基于本公开上述实施例的目标检测装置,经神经网络分别提取模版帧和检测帧的特征,基于模版帧的特征获取局部区域检测器的分类权重和回归权重,将检测帧的特征输入局部区域检测器,得到局部区域检测器输出的多个备选框的分类结果和回归结果,并根据局部区域检测器输出的多个备选框的分类结果和回归结果,获取检测帧中目标对象的检测框。本公开实施例,由同一或具有相同结果的神经网络可以更好的提取同一目标对象的相似特征,从而使得在不同帧中提取的目标对象的特征变化较小,有助于提高在检测帧中目标对象检测结果的准确性;基于模版帧的特征获取局部区域检测器的分类权重和回归权重,局部区域检测器可以获得检测帧多个备选框的分类结果和回归结果,进而获取检测帧中所述目标对象的检测框,能够更好的估计目标对象的位置和大小变化,能够更精确的找出目标对象在检测帧中的位置,从而提升了目标跟踪的速度和准确性,跟踪效果好、速度快。
在本公开目标检测装置各实施例的一种实施方式中,局部区域检测器用于:利用分类权重对检测帧的特征进行卷积操作,获得多个备选框的分类结果;以及利用回归权重对检测帧的特征进行卷积操作,获得多个备选框的回归结果。
检测帧为需要进行目标对象检测的当前帧中可能包含目标对象的区域图像时,在本公开目标检测装置另一个实施例中,还可以包括:预处理单元,用于以模板帧的中心点为中心点,从当前帧中截取长度和/或宽度对应大于模板帧的图像长度和/或宽度的区域图像作为检测帧。如图6所示,为本公开目标检测装置另一个实施例的结构示意图。
另外,再参见图6,在本公开目标检测装置的又一个实施例中,还可以包括:第三卷积层,用于对检测帧的特征进行卷积操作,获得第三特征,第三特征的通道数量与检测帧的特征的通道数量相同。相应地,该实施例中,局部区域检测器用于利用分类权重对第三特征进行卷积操作。
另外,再参见图6,在本公开目标检测装置的再一个实施例中,还可以包括:第四卷积层,用于对检测帧的特征进行卷积操作,获得第四特征,第四特征的通道数量与检测帧的特征的通道数量相同。相应地,该实施例中,局部区域检测器用于利用回归权重对第四特征进行卷积操作。
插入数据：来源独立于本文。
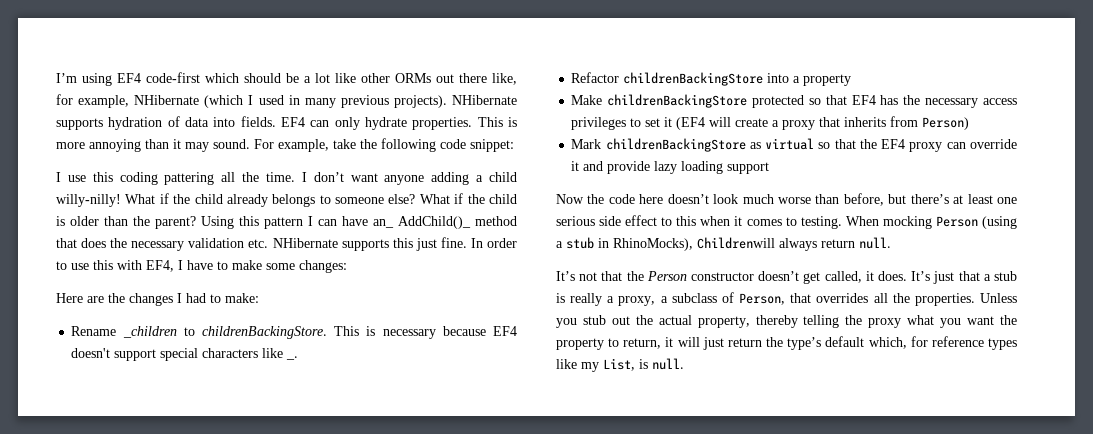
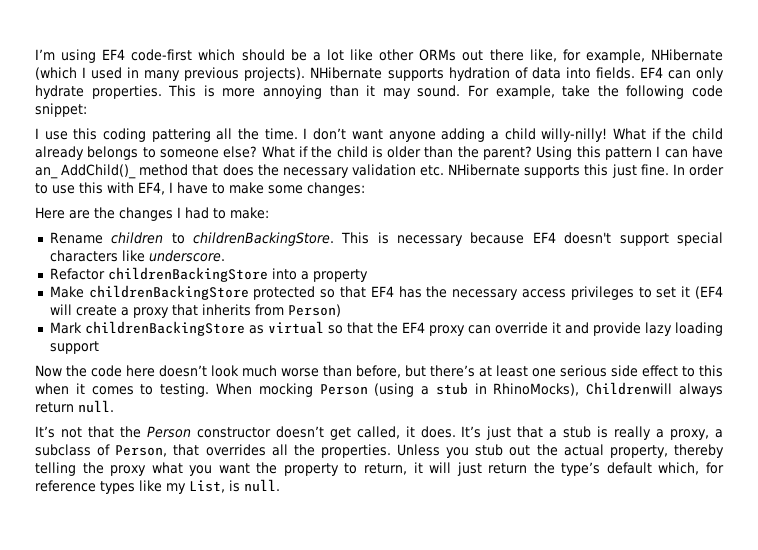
[122,326,177,338] _children -> [111,232,164,244] children
[286,356,299,360] _. -> [148,250,225,262] underscore.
在本公开目标检测装置各实施例的另一种实施方式中,获取单元用于:根据分类结果和回归结果从多个备选框中选取一个备选框,并根据选取的备选框的偏移量对选取的备选框进行回归,获得检测帧中目标对象的检测框。
示例性地,获取单元根据分类结果和回归结果从多个备选框中选取一个备选框时,用于:根据分类结果和回归结果的权重系数,从多个备选框中选取一个备选框。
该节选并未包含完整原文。